Statistical Analyses
Home Hemodialysis Use
An exploratory analysis of differences in patients’ use of home hemodialysis vs center hemodialysis by race/ethnicity was conducted. This is a descriptive statistical analysis used to determine baseline differences and the usage of home hemodialysis vs center hemodialysis in various racial/ethnic populations in the USRDS. Comparisons of descriptive parameters such as means, medians, and frequencies between HHD and CHD and these racial/ethnic groups were made using Student’s t-test, one-way ANOVA, Wilcoxon rank-sum, Kruskal–Wallis, Chi-square, and further logistic regression to identify group differences with adjustment on multiple covariates.

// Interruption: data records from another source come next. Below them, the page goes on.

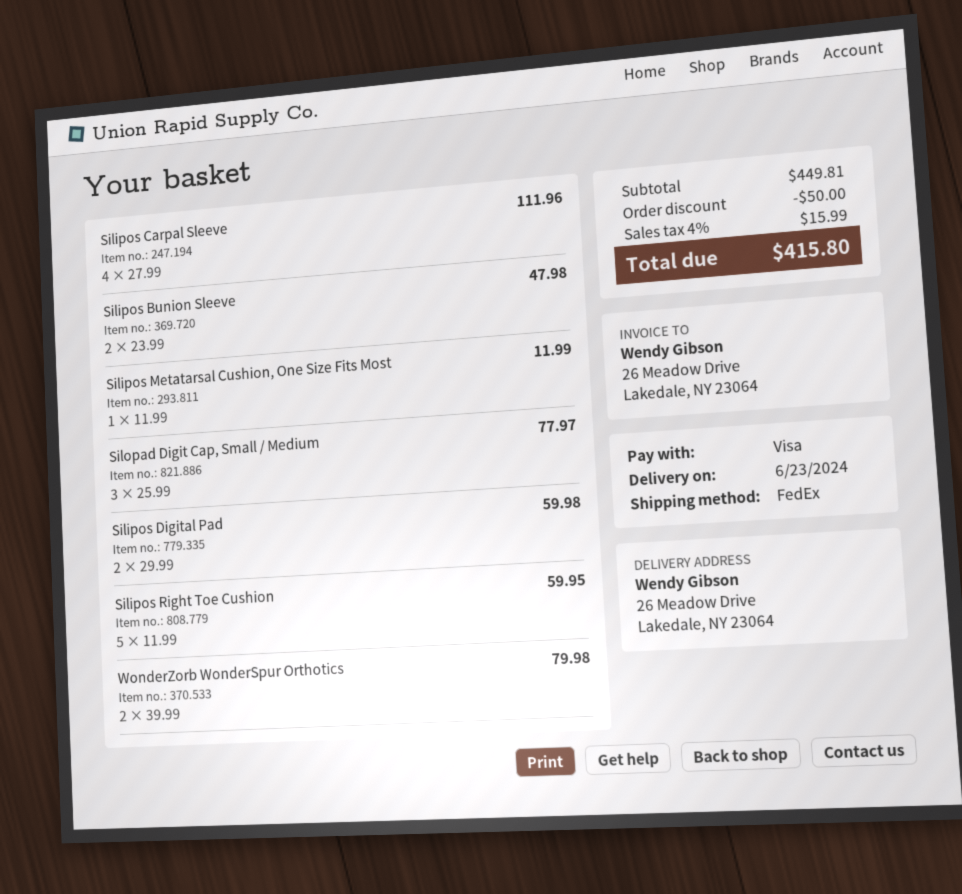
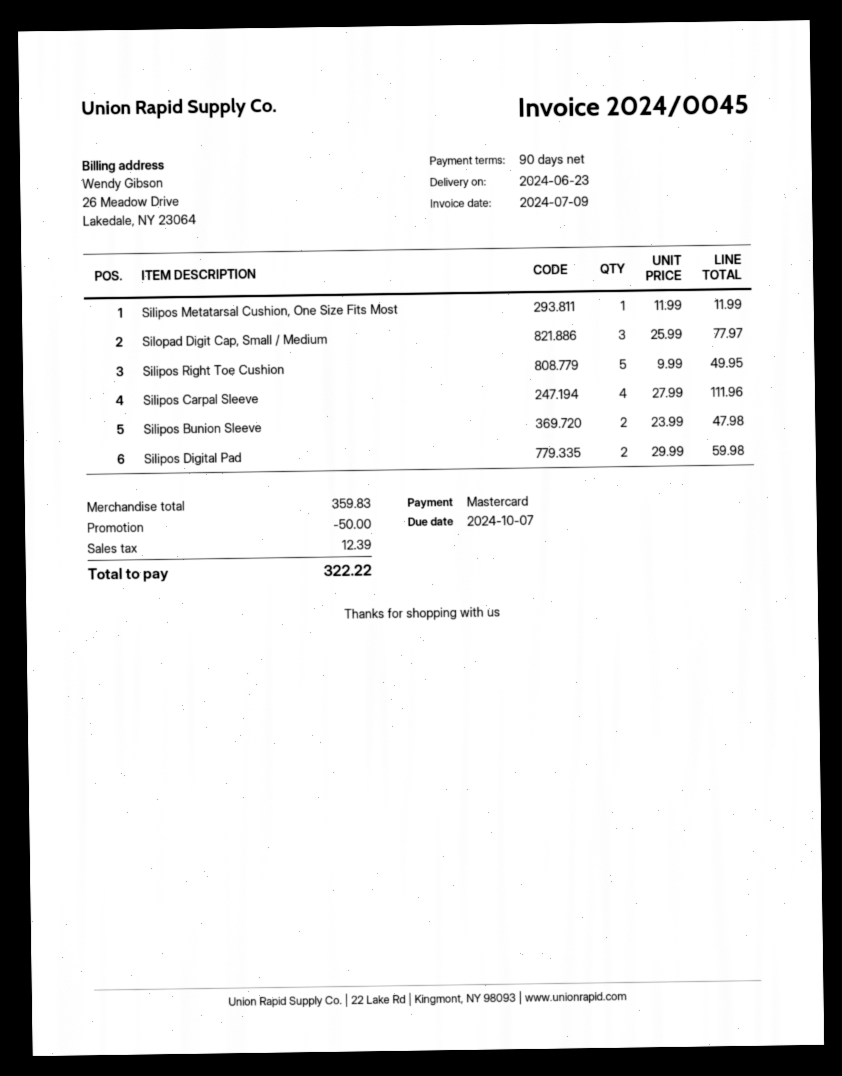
payment method: Visa -> Mastercard
Silipos Right Toe Cushion: 5 x 11.99 = 59.95 -> 5 x 9.99 = 49.95
WonderZorb WonderSpur Orthotics: 2 x 39.99 = 79.98 -> none
subtotal: 449.81 -> 359.83
tax: 15.99 -> 12.39
total: 415.80 -> 322.22

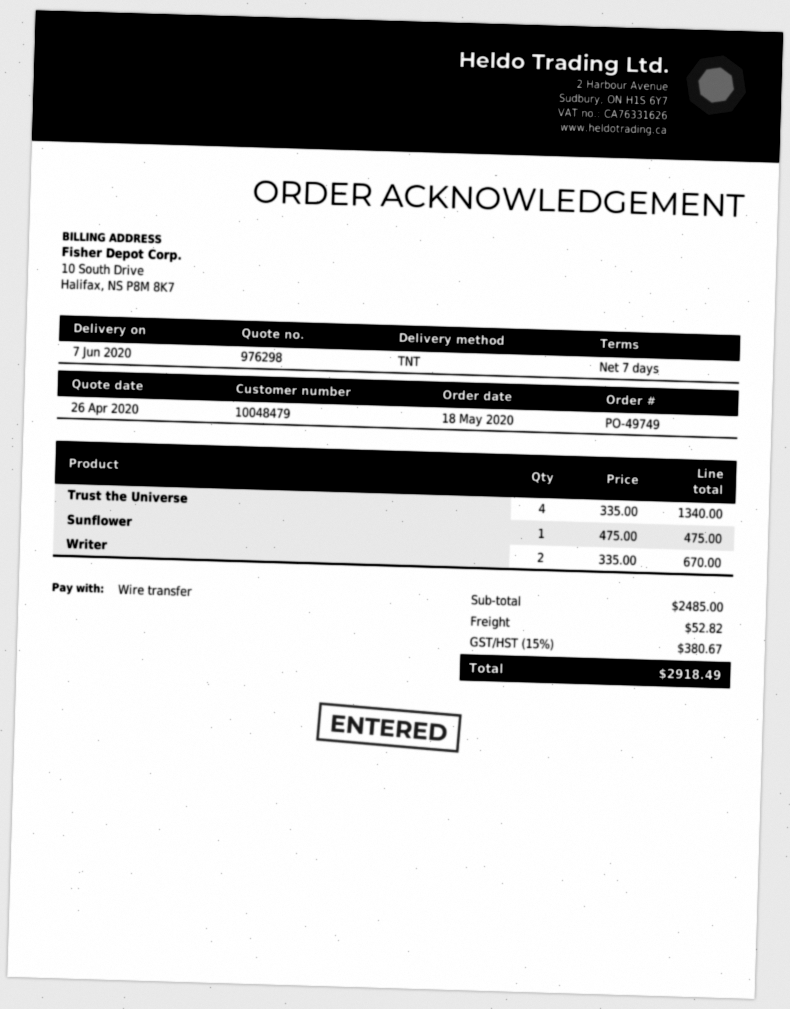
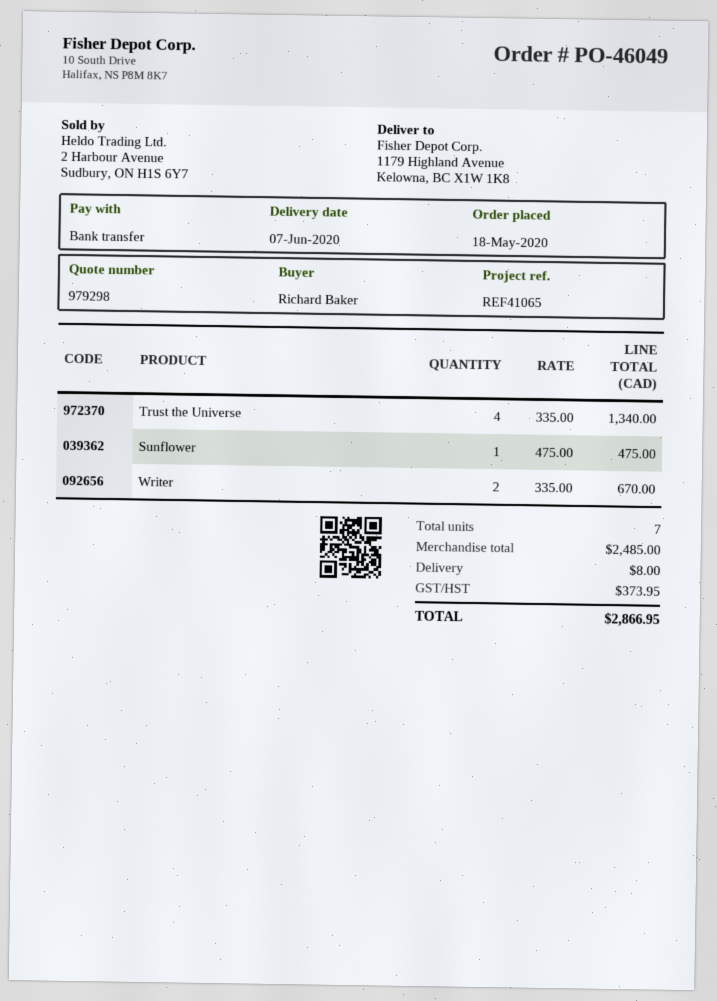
quote number: 976298 -> 979298
order number: PO-49749 -> PO-46049
shipping: 52.82 -> 8.00
tax: 380.67 -> 373.95
total: 2918.49 -> 2866.95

The first dependent variable is whether the patient used home hemodialysis or center hemodialysis. This variable is dichotomous and was assigned a value of 1 if a patient received home hemodialysis and a value of 0 if a patient received center hemodialysis. The use of HHD in the renal replacement therapeutic field is peculiar; that is, the majority of ESKD patients use in-center hemodialysis. The major independent variable was race/ethnicity: White, Black, Hispanic, Asian, and others (values of 0, 1, 2, 3, and 4, respectively) based on variables of both RACE and HISPANIC of the final merged data set from USRDS. Other independent variables which were controlled for in this logistic regression model were age, gender, residential region, dialysis service years, and relevant comorbidities of hypertension, atherosclerotic heart disease, congestive heart failure, cerebrovascular disease, and relatively non-relevant chronic conditions such as cancer, chronic obstructive pulmonary disease, and drug dependence.
Health Outcomes (Mortality and Hospital Utilization)
The statistical analysis of patient assignment to HHD compared to in-center hemodialysis on health outcomes used logistic regression for mortality and negative binomial for hospital utilization with adjustments for age group, gender, race, region, dialysis service years, and various comorbidities to investigate the effect on mortality and hospitalization. The interaction term of treatment and age group was also included in these models since age was found to have an important impact on health outcomes. Additionally, these analyses also examined the associations of racial and ethnic groups with health outcomes by comparing minorities with Whites after confounding for variables that might explicate the association such as age, gender, dialysis service years, and other comorbidities.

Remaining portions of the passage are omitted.